TitsalinaBumSquash · 21/07/2010 08:36

Seriously whats the problem with Sausage Pasta?

MarineIguana · 21/07/2010 08:40

What I'm beginning to realise as a parent is that food culture/behaviour and food rules can be so different in different homes.

I am very like the OP, we have a rule that you have to eat a reasonable amount of main course before pudding (not using pudding as a reward for clearing your plate, and no one has to clear their plate, but it is important to get a good variety of foods) and DS has been eating what we eat from very young - we would have sausage pasta in tomato sauce, no problem.
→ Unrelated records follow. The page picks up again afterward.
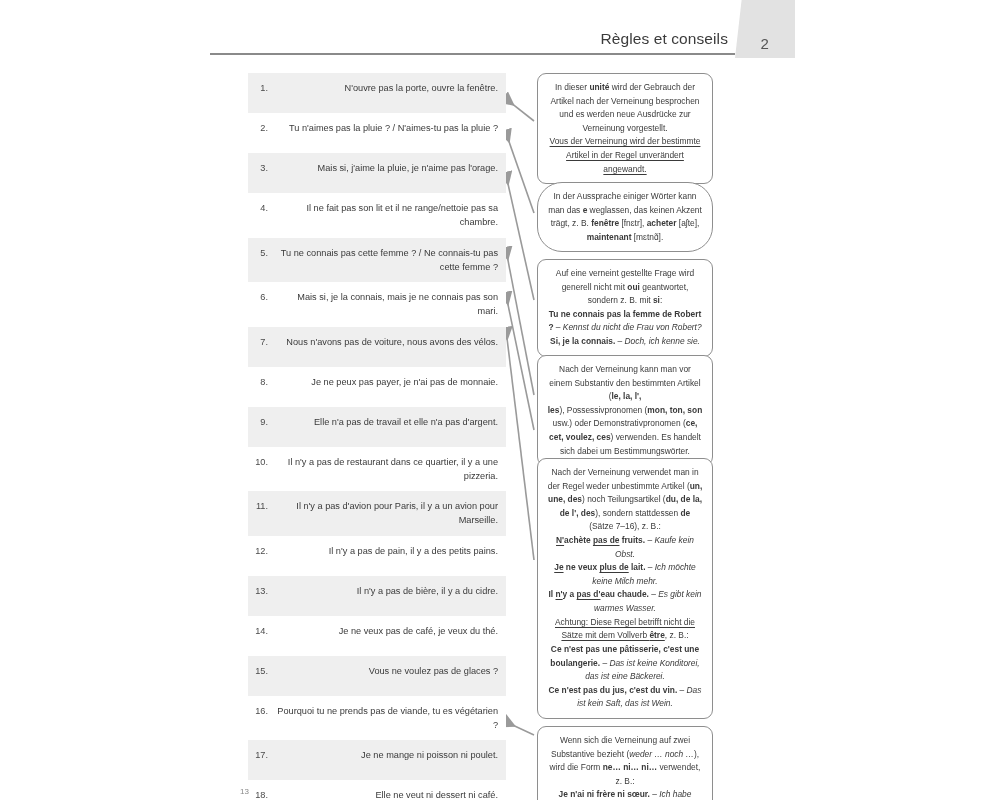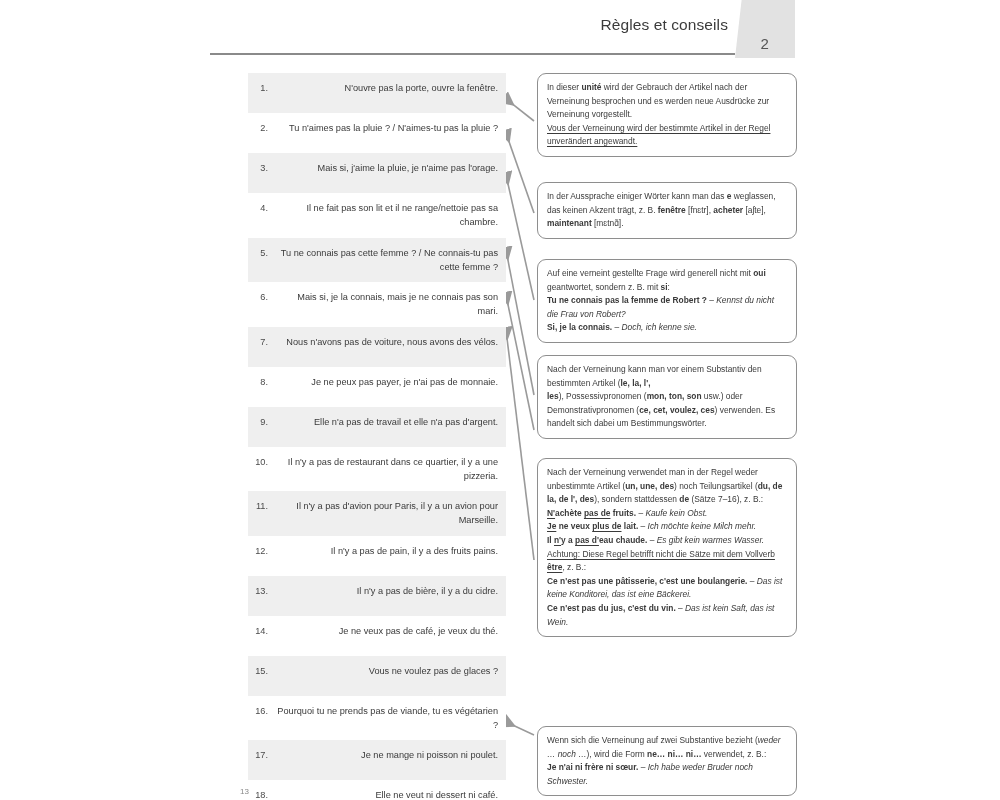--- a/index.html
+++ b/index.html
@@ -39,7 +39,7 @@
   }
   #page-title {
     position: absolute;
-    left: 300px; top: 16px;
+    left: 300px; top: 30px;
     width: 428px;
     text-align: right;
     font-size: 15.5px;

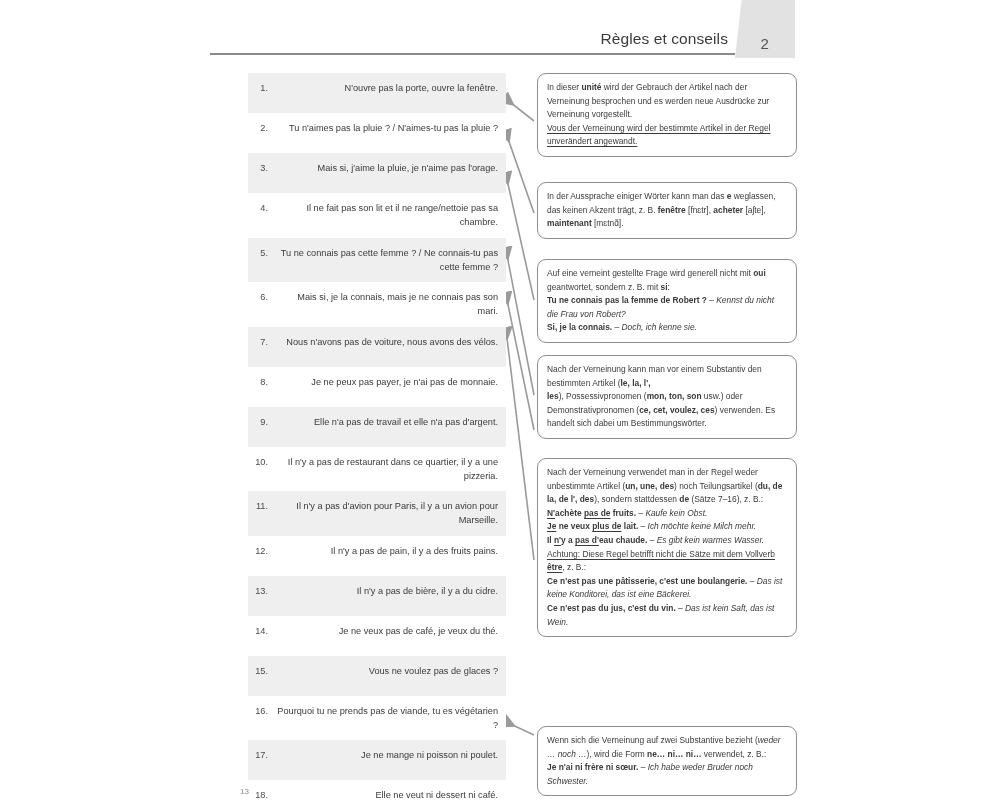--- a/index.html
+++ b/index.html
@@ -78,7 +78,7 @@
   .info-box {
     position: absolute;
     left: 537px;
-    width: 260px;
+    width: 176px;
     border: 1.4px solid #8e8e8e;
     border-radius: 9px;
     background: #ffffff;
@@ -86,6 +86,7 @@
     font-size: 8.4px;
     line-height: 1.62;
     color: #3a3a3a;
+    text-align: center;
   }
   .info-box b { font-weight: bold; }
   .info-box i { font-style: italic; }

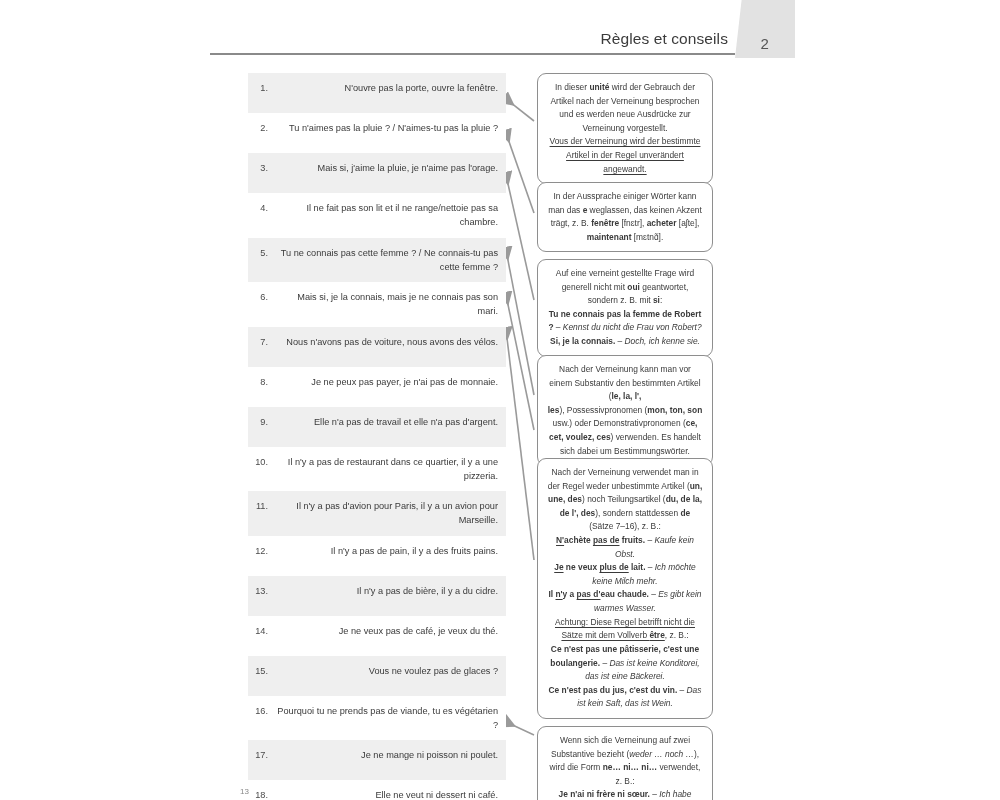--- a/index.html
+++ b/index.html
@@ -214,7 +214,7 @@
     </div>
 
   <div class="info-box" id="ib0" style="top:73px;">In dieser <b>unité</b> wird der Gebrauch der Artikel nach der Verneinung besprochen und es werden neue Ausdrücke zur Verneinung vorgestellt.<br><u>Vous der Verneinung wird der bestimmte Artikel in der Regel unverändert angewandt.</u></div>
-  <div class="info-box" id="ib1" style="top:182px;">In der Aussprache einiger Wörter kann man das <b>e</b> weglassen, das keinen Akzent trägt, z.&nbsp;B. <b>fenêtre</b> [fnɛtr], <b>acheter</b> [aʃte], <b>maintenant</b> [mɛtnɑ̃].</div>
+  <div class="info-box" id="ib1" style="top:182px;border-radius:25px;">In der Aussprache einiger Wörter kann man das <b>e</b> weglassen, das keinen Akzent trägt, z.&nbsp;B. <b>fenêtre</b> [fnɛtr], <b>acheter</b> [aʃte], <b>maintenant</b> [mɛtnɑ̃].</div>
   <div class="info-box" id="ib2" style="top:259px;">Auf eine verneint gestellte Frage wird generell nicht mit <b>oui</b> geantwortet, sondern z.&nbsp;B. mit <b>si</b>:<br><b>Tu ne connais pas la femme de Robert ?</b> – <i>Kennst du nicht die Frau von Robert?</i><br><b>Si, je la connais.</b> – <i>Doch, ich kenne sie.</i></div>
   <div class="info-box" id="ib3" style="top:355px;">Nach der Verneinung kann man vor einem Substantiv den bestimmten Artikel (<b>le, la, l',<br>les</b>), Possessivpronomen (<b>mon, ton, son</b> usw.) oder Demonstrativpronomen (<b>ce, cet, voulez, ces</b>) verwenden. Es handelt sich dabei um Bestimmungswörter.</div>
   <div class="info-box" id="ib4" style="top:458px;">Nach der Verneinung verwendet man in der Regel weder unbestimmte Artikel (<b>un, une, des</b>) noch Teilungsartikel (<b>du, de la, de l', des</b>), sondern stattdessen <b>de</b> (Sätze 7–16), z.&nbsp;B.:<br><b><u>N'</u>achète <u>pas de</u> fruits.</b> – <i>Kaufe kein Obst.</i><br><b><u>Je</u> ne veux <u>plus de</u> lait.</b> – <i>Ich möchte keine Milch mehr.</i><br><b>Il <u>n'</u>y a <u>pas d'</u>eau chaude.</b> – <i>Es gibt kein warmes Wasser.</i><br><u>Achtung: Diese Regel betrifft nicht die Sätze mit dem Vollverb <b>être</b></u>, z.&nbsp;B.:<br><b>Ce n'est pas une pâtisserie, c'est une boulangerie.</b> – <i>Das ist keine Konditorei, das ist eine Bäckerei.</i><br><b>Ce n'est pas du jus, c'est du vin.</b> – <i>Das ist kein Saft, das ist Wein.</i></div>

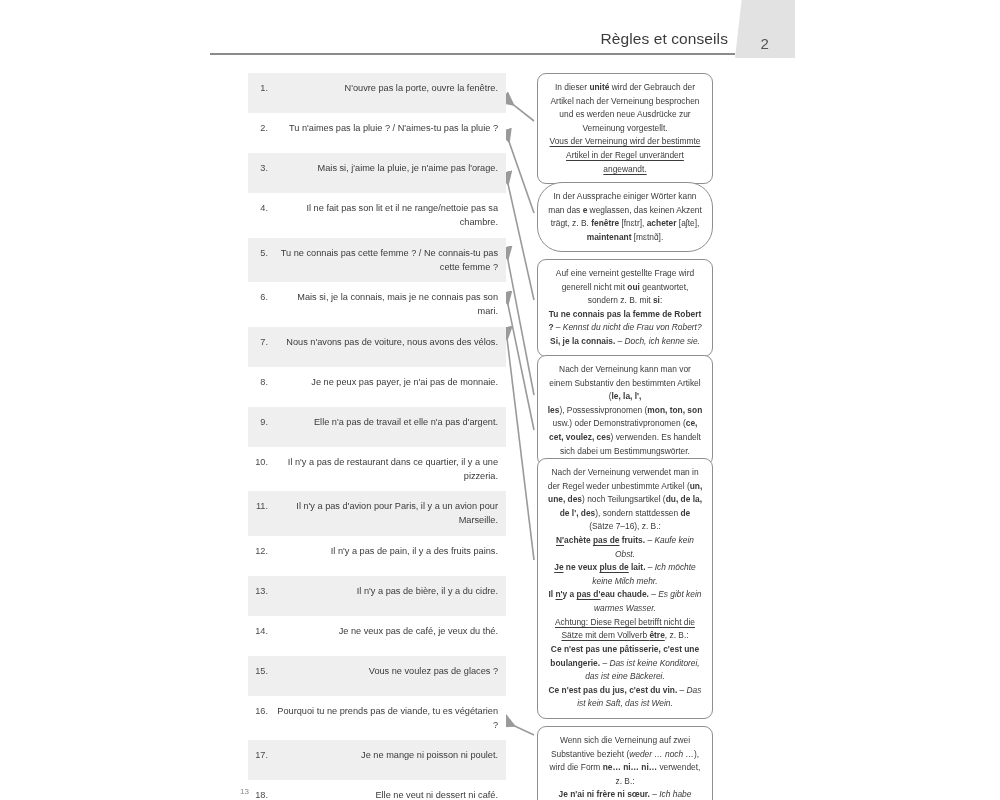--- a/index.html
+++ b/index.html
@@ -185,7 +185,7 @@
       </div>
       <div class="sentence-row plain">
         <span class="num">12.</span>
-        <span class="txt">Il n'y a pas de pain, il y a des fruits pains.</span>
+        <span class="txt">Il n'y a pas de pain, il y a des petits pains.</span>
       </div>
       <div class="sentence-row shaded">
         <span class="num">13.</span>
But, some other DC just eat whatever they like, and many seem to only eat very plain food/"kids' " food like chicken nuggets and recoil in horror at things I've made like soup, shepherd's pie etc. I would tut tut at this except you can never be sure if it's parents pandering to them or genuinely picky eaters who've resisted all efforts to get them to eat normally. There could even be SN issues eg even mild ASD can involve a lot of strong food preferences like not mixing foods together.

So, I now butt out really and don't sweat it. If they fuss, I offer a plain sandwich or similar. Everyone gets pudding but I might explain to DS that he still needs to eat sensibly.

Maisiethemorningsidecat · 21/07/2010 08:41

If an adult guest didn't eat his/her sausages, would you withold the wine and the pudding?!

I also hate the 'my house, my rules' approach - it makes my teeth ache. Unless the child is planning to smoke indoors, vandalise my property or attack us I would be a bit more flexible. Do you give visitors a copy of your rule book/file when they arrive, or do you send it in advance to allow them to come prepared?